One correction, I believe that Michigan Remember was written in 2006 and that the lyrics were written around the same time as part of a lyric writing competition on campus. I couldn't find absolute proof online. 

Here is a performance, where they mention the lyrics competition. 

https://www.youtube.com/watch?v=zDhm02_8xxU

Here is a daily article. 

http://www.michigandaily.com/content/melody-makers

 

 

west2

February 13th, 2015 at 12:24 PM ^

think they should give it a go but I agree the odds that eminem comes up with something uniquely Michigan are long at best.   Enjoyed the well written argument against. 

Hill Street Blue

February 13th, 2015 at 12:28 PM ^

trying their hand at adding to the rich Michigan musical tradition, go for it.  That's how it got to be a rich musical tradition in the first place, after all.  See if you can put something out there that the world will love and adopt as it's own.  What is galling about this current student effort is the hand held out at the public funding trough.  Where's your chutzpah, pluck, industriousness?  Perhaps the LSA Force is too strong for the young biz student?

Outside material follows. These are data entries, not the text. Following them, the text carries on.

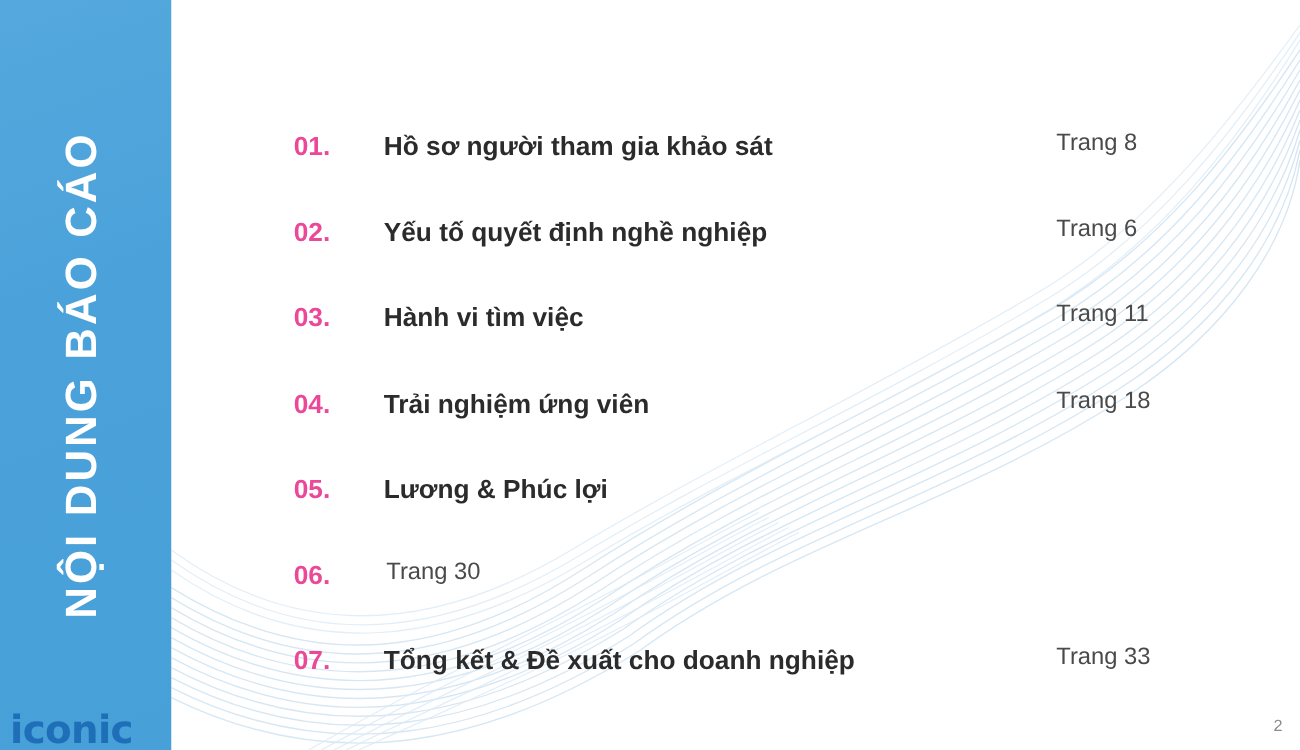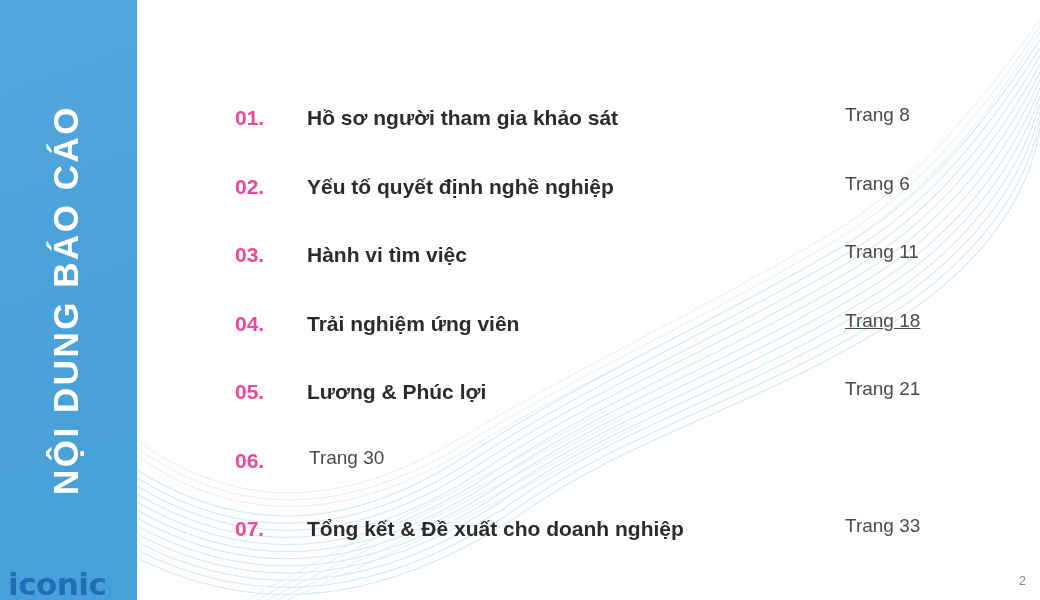--- a/index.html
+++ b/index.html
@@ -114,7 +114,7 @@
   .toc-row:nth-child(1) .toc-page { padding-left: 0px; }
   .toc-row:nth-child(2) .toc-page { padding-left: 0px; }
   .toc-row:nth-child(3) .toc-page { padding-left: 3px; }
-  .toc-row:nth-child(4) .toc-page { padding-left: 3px; text-decoration: underline; }
+  .toc-row:nth-child(4) .toc-page { padding-left: 3px; }
   .toc-row:nth-child(5) .toc-page { padding-left: 2px; }
   .toc-row:nth-child(6) .toc-page { padding-left: 2px; }
   .toc-row:nth-child(7) .toc-page { padding-left: 2px; }

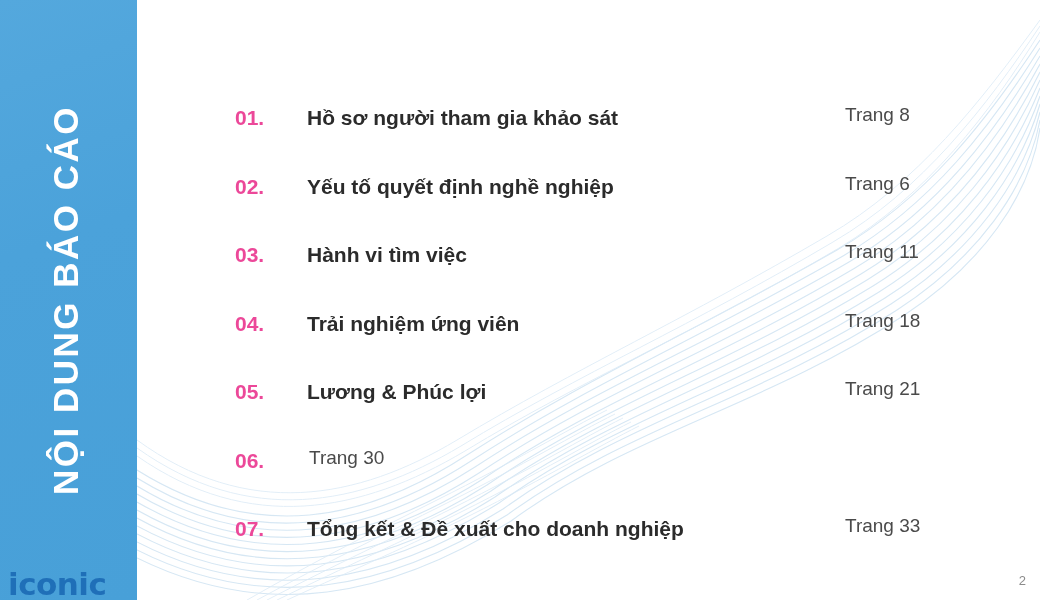--- a/index.html
+++ b/index.html
@@ -195,7 +195,6 @@
     <div class="toc-row">
       <div class="toc-num">05.</div>
       <div class="toc-title">Lương &amp; Phúc lợi</div>
-      <div class="toc-page">Trang 21</div>
     </div>
 
     <div class="toc-row">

When I went to MBSchool (pre-Ross), they taught you about free enterprise, the competition of ideas, capital markets, and how to make your mark in the world to make it a better place.  They did not teach you to go to the local government and ask for your funding. 

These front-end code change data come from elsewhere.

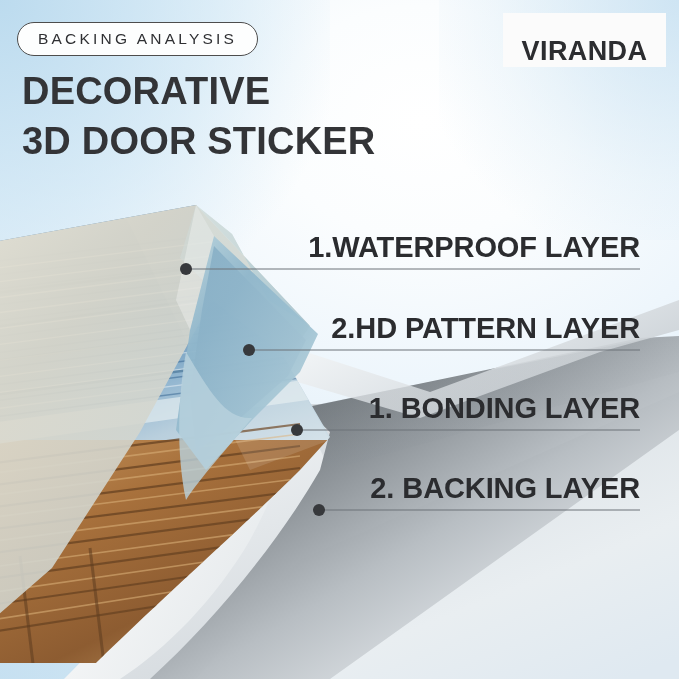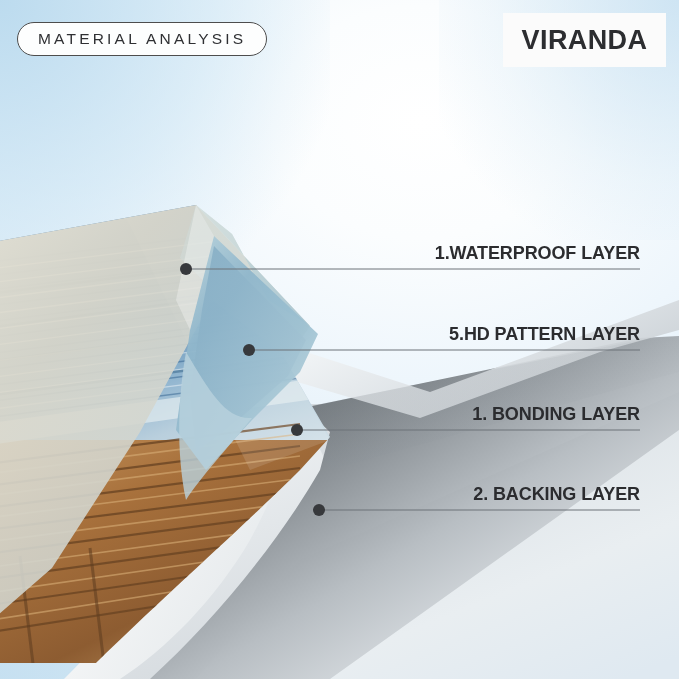--- a/index.html
+++ b/index.html
@@ -298,7 +298,7 @@
       </g>
   </svg>
 
-  <div class="badge">MATERIAL ANALYSIS</div>
+  <div class="badge">BACKING ANALYSIS</div>
 
 
   <div class="brand-box">

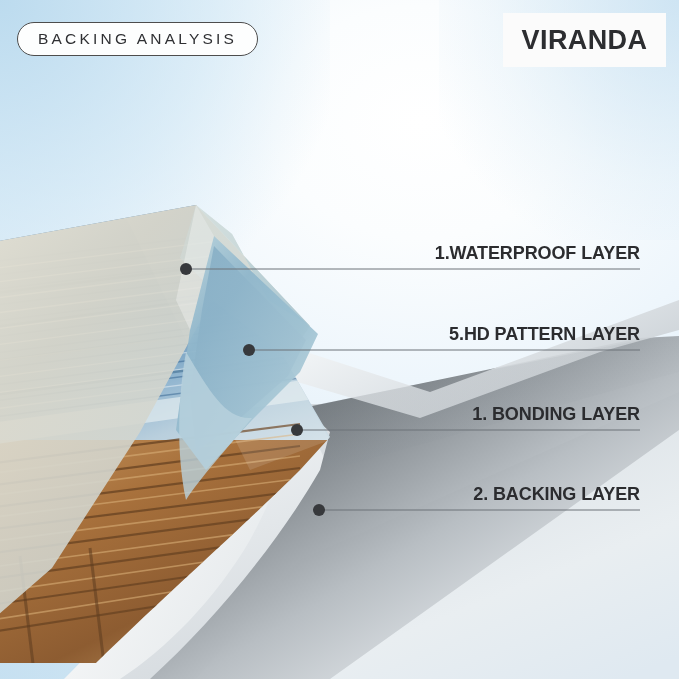--- a/index.html
+++ b/index.html
@@ -64,7 +64,7 @@
     position:absolute;left:503px;top:13px;
     width:163px;height:54px;
     background:#fbfbfb;
-    display:flex;align-items:center;justify-content:center;
+    display:flex;align-items:flex-end;justify-content:center;
   }
   .brand-text{
     font-size:27px;font-weight:700;color:#2c2d30;letter-spacing:.4px;

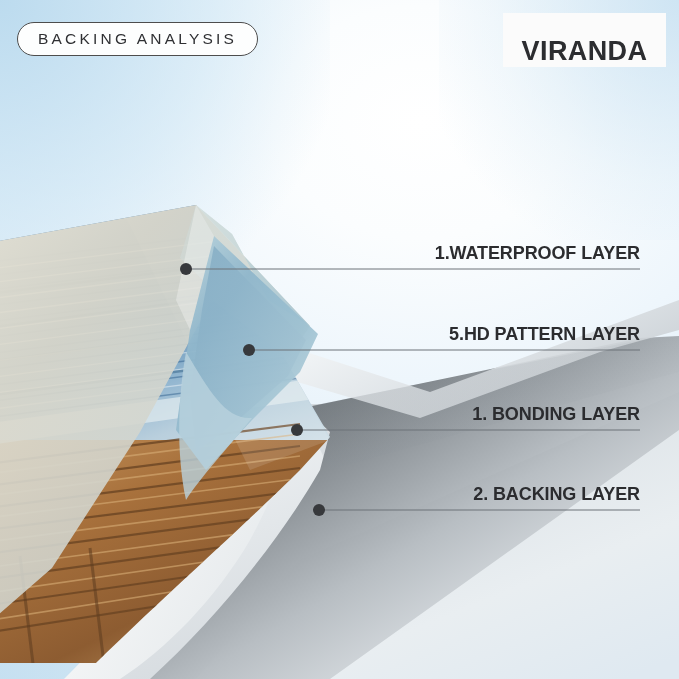--- a/index.html
+++ b/index.html
@@ -300,6 +300,8 @@
 
   <div class="badge">BACKING ANALYSIS</div>
 
+  <div class="headline">DECORATIVE
+3D DOOR STICKER</div>
 
   <div class="brand-box">
     <span class="brand-text">VIRANDA</span>

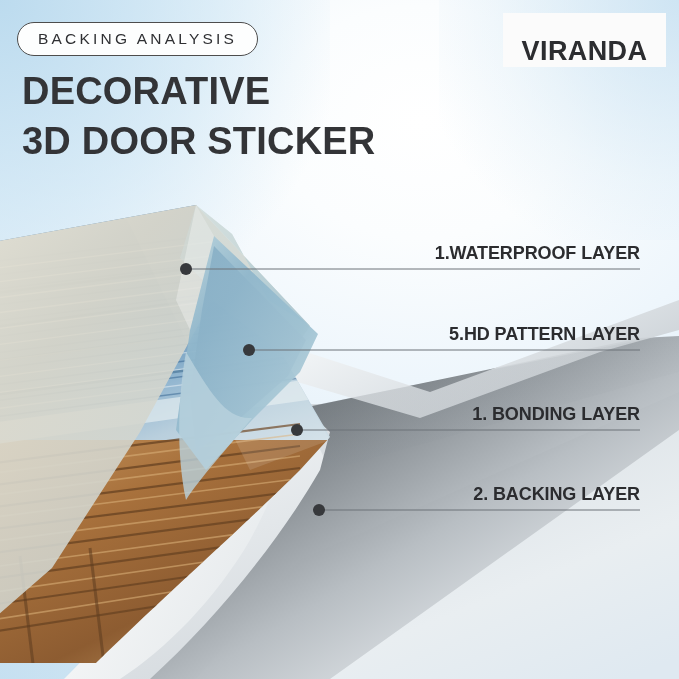--- a/index.html
+++ b/index.html
@@ -79,7 +79,7 @@
     position:absolute;
     right:39px;
     transform:translateY(-100%);
-    font-size:18px;
+    font-size:29px;
     font-weight:700;
     color:#2b2c2f;
     white-space:nowrap;

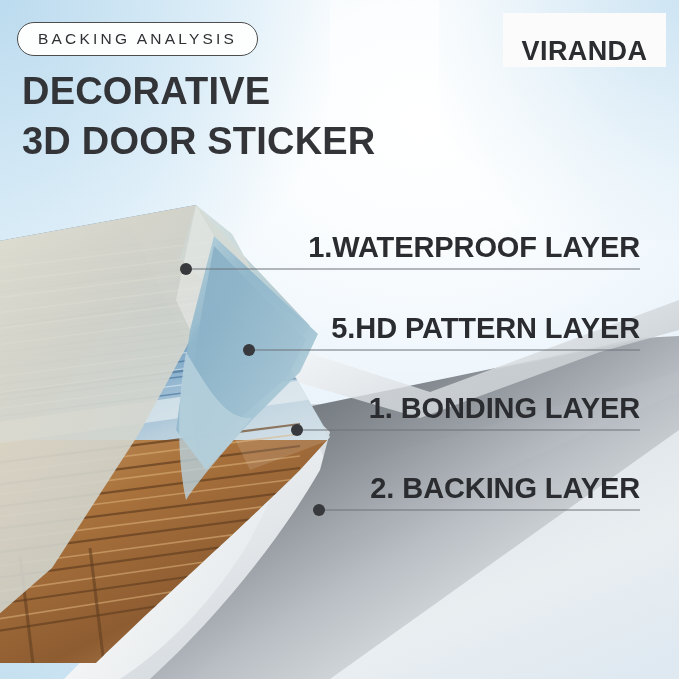--- a/index.html
+++ b/index.html
@@ -309,7 +309,7 @@
 
   <div id="callout-layer" class="callout">
       <div class="co-label" style="top: 269px;">1.WATERPROOF LAYER</div>
-      <div class="co-label" style="top: 350px;">5.HD PATTERN LAYER</div>
+      <div class="co-label" style="top: 350px;">2.HD PATTERN LAYER</div>
       <div class="co-label" style="top: 430px;">1. BONDING LAYER</div>
       <div class="co-label" style="top: 510px;">2. BACKING LAYER</div>
     </div>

(Free MBSchool lesson follows here:) In fact, the MBSchool teaches you if you can't obtain debt or equity funding in the marketplace, then you don't have a very good idea.  The corrallary for the School of Public Policy types is that if you have an enterprise seeking government funds, it's already been rejected by the market and hence, is not a good, (or "sustainable" to put it in that School's lingo) idea.